O garoto e o pai olharam para o peixe tão bonito, as guelras movendo para trás e para frente.O pai então acendeu um fósforo e olhou para o relógio. Pouco mais de dez da noite... Ainda faltavam quase duas horas para a abertura da temporada.
Em seguida olhou para o peixe e para o menino, dizendo:
- Você tem que devolvê-lo filho!
- Mas, papai, reclamou o menino.
- Vai aparecer outro, insistiu o pai.
- Não tão grande quanto este, choramingou o menino.

O Garoto olhou à volta do lago, não havia pescadores e nem embarcações à vista. Voltou novamente a olhar para o pai. Mesmo sem ninguém por perto, sabia, pela firmeza da sua voz, que a decisão era inegociável.
Devagar, tirou o anzol da boca do enorme peixe e o devolveu à água escura.
O peixe movimentou rapidamente o corpo e desapareceu.
Naquele momento, o menino teve certeza de que jamais pegaria um peixe tão grande quanto aquele. Isso aconteceu há trinta e quatro anos. Hoje, aquele menino é um arquiteto bem-sucedido.
O chalé continua lá, na ilha no meio do lago, e ele leva seus filhos para pescar no mesmo cais.
Sua intuição estava correta, nunca mais conseguiu pescar um peixe tão maravilhoso como o daquela noite.
Porém, sempre vê o mesmo peixe quando se depara com uma questão ética.
Porque como o pai lhe ensinou, a ética é simplesmente uma questão de CERTO e ERRADO.
Agir corretamente quando se está sendo observado é uma coisa.
A ética, porém, está em agir corretamente quando ninguém nos está observando.

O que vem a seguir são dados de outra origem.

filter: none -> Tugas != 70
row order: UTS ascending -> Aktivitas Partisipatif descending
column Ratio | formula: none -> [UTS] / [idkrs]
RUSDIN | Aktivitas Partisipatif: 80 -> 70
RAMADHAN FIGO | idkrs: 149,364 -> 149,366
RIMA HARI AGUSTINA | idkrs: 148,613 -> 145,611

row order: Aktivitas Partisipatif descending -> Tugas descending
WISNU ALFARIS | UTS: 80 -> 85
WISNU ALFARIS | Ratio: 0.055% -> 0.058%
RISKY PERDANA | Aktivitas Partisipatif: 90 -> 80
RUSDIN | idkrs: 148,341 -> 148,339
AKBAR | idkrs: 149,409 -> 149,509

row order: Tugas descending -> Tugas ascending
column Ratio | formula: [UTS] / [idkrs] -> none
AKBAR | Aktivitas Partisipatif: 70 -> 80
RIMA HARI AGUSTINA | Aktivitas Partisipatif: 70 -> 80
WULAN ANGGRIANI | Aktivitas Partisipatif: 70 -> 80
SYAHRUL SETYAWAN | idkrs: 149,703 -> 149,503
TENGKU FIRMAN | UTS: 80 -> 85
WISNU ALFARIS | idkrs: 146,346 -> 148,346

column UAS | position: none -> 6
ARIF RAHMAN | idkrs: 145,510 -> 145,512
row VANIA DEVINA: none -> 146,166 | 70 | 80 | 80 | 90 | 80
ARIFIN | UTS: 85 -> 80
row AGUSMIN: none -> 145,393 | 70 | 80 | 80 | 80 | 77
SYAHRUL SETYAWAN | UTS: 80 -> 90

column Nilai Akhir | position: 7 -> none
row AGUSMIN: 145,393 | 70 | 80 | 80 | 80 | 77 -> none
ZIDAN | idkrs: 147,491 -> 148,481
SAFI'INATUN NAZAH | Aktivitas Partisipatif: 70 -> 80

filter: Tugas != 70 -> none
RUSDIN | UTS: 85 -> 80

Esta conduta correta só é possível quando, desde criança, aprendeu-se a devolver o PEIXE PARA A ÁGUA.
A boa educação é como uma moeda de ouro: tem valor em toda parte."

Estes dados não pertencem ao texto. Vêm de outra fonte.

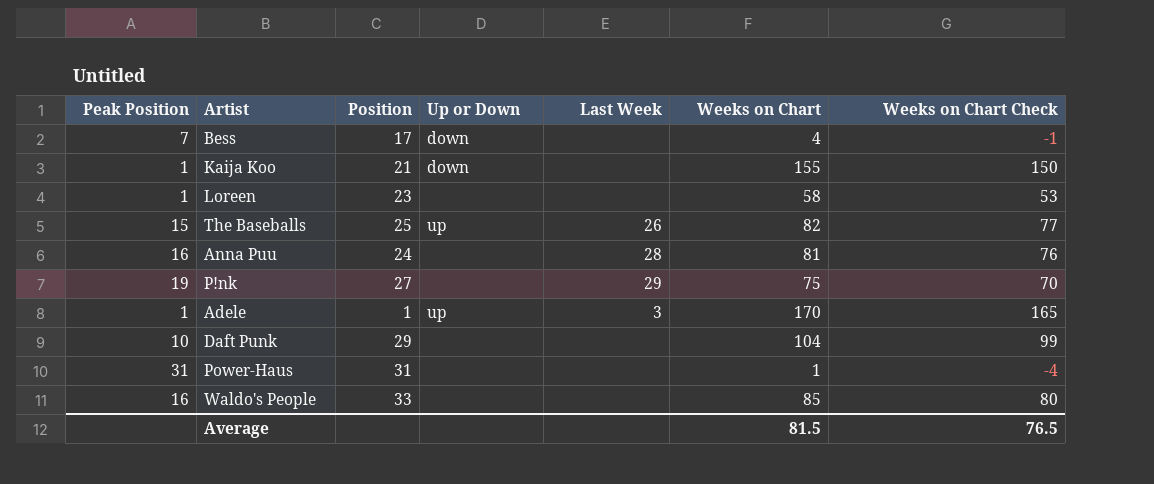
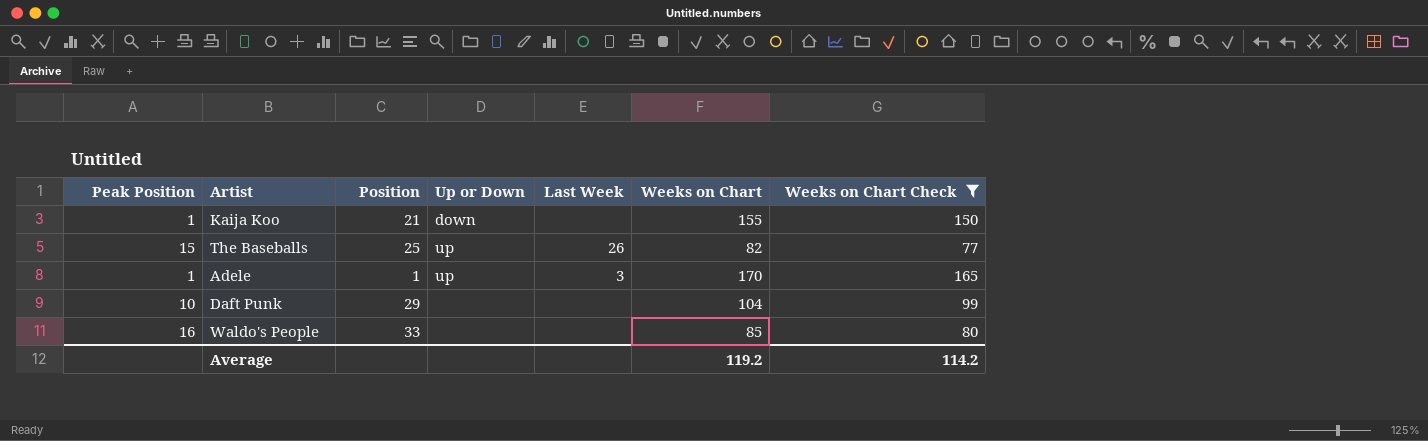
filter: none -> Weeks on Chart Check >= 77
Average | Weeks on Chart: 81.5 -> 119.2
Average | Weeks on Chart Check: 76.5 -> 114.2

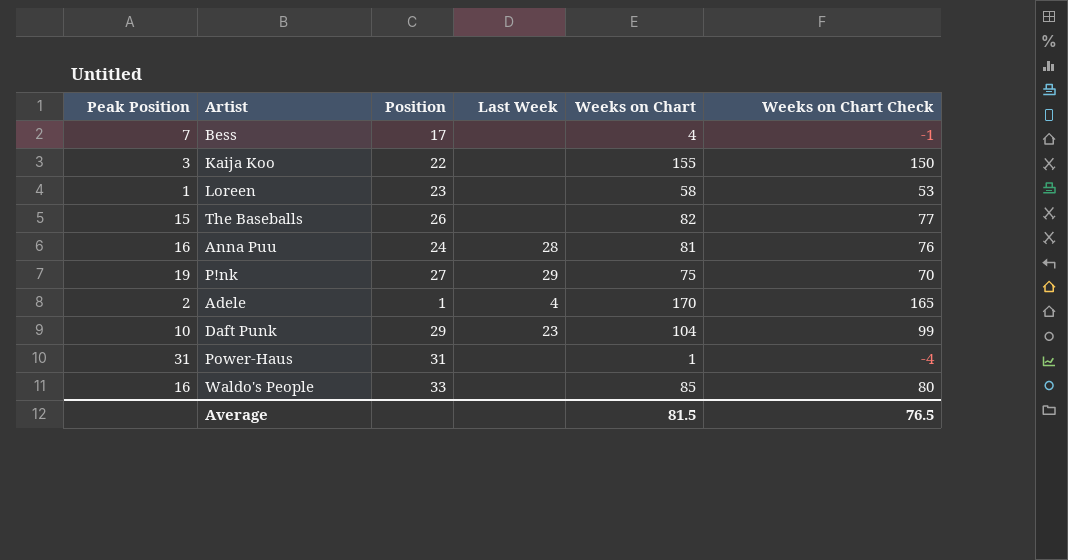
filter: Weeks on Chart Check >= 77 -> none
column Up or Down | position: 4 -> none
Kaija Koo | Peak Position: 1 -> 3
Kaija Koo | Position: 21 -> 22
The Baseballs | Position: 25 -> 26
The Baseballs | Last Week: 26 -> none
Adele | Peak Position: 1 -> 2
Adele | Last Week: 3 -> 4
Daft Punk | Last Week: none -> 23
Average | Weeks on Chart: 119.2 -> 81.5
Average | Weeks on Chart Check: 114.2 -> 76.5

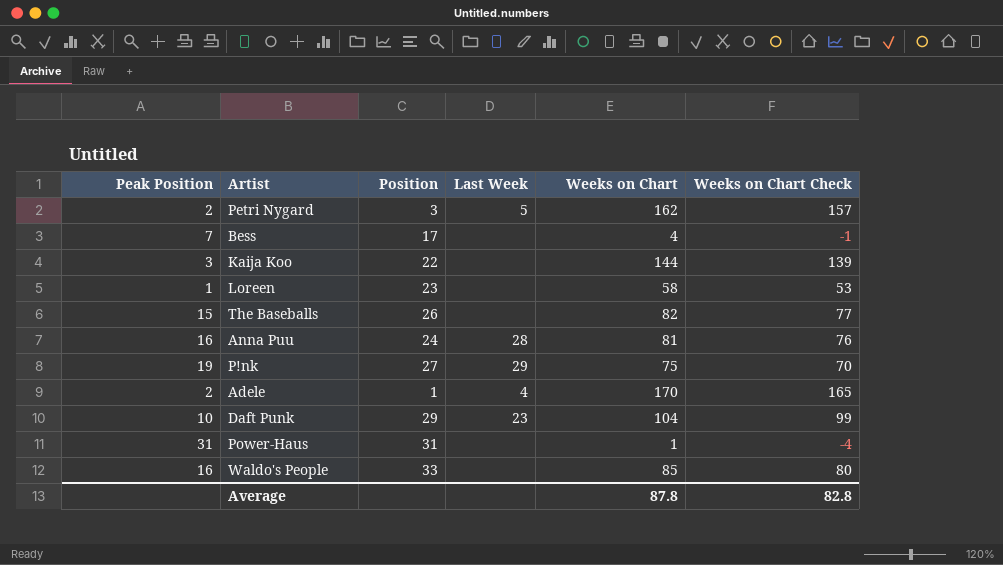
row Petri Nygard: none -> 2 | 3 | 5 | 162 | 157
Kaija Koo | Weeks on Chart: 155 -> 144
Kaija Koo | Weeks on Chart Check: 150 -> 139
Average | Weeks on Chart: 81.5 -> 87.8
Average | Weeks on Chart Check: 76.5 -> 82.8

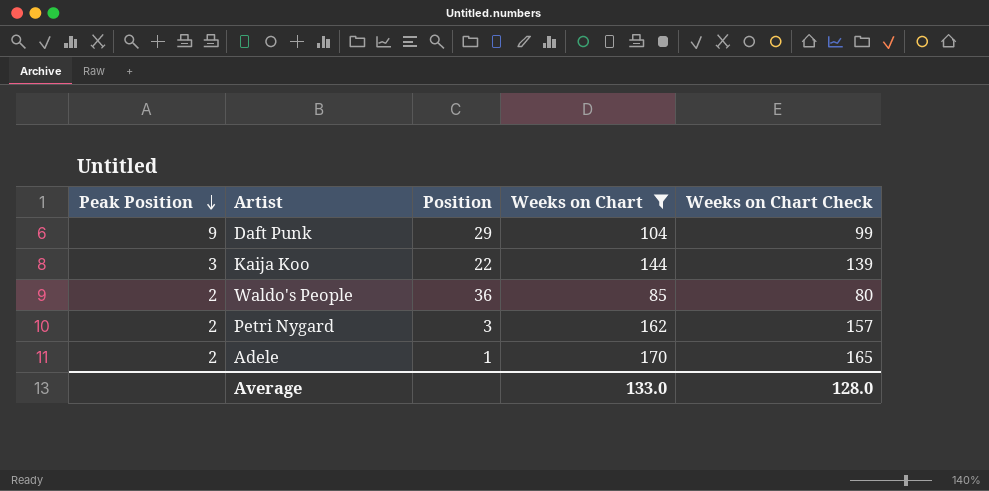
filter: none -> Weeks on Chart >= 85
row order: none -> Peak Position descending
column Last Week | position: 4 -> none
Daft Punk | Peak Position: 10 -> 9
Waldo's People | Peak Position: 16 -> 2
Waldo's People | Position: 33 -> 36
Average | Weeks on Chart: 87.8 -> 133.0
Average | Weeks on Chart Check: 82.8 -> 128.0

Talvez devessemos devolver mais peixes à água em nossas vidas, para que entendessemos o imenso e inegociável valor que a ética tem para uma sociedade que quer ser feliz. A felicidade não reside em se levar vantagem daquilo que 'não está sendo visto',  ela repousa seus fundamentos sobre o valor que o homem possui de dentro para fora.
É triste sermos testemunhas de mais um escândalo, seja ele de quem for. Mas  é desesperador presenciarmos as inúmeras tentativas de se relativizar a ética e a moral.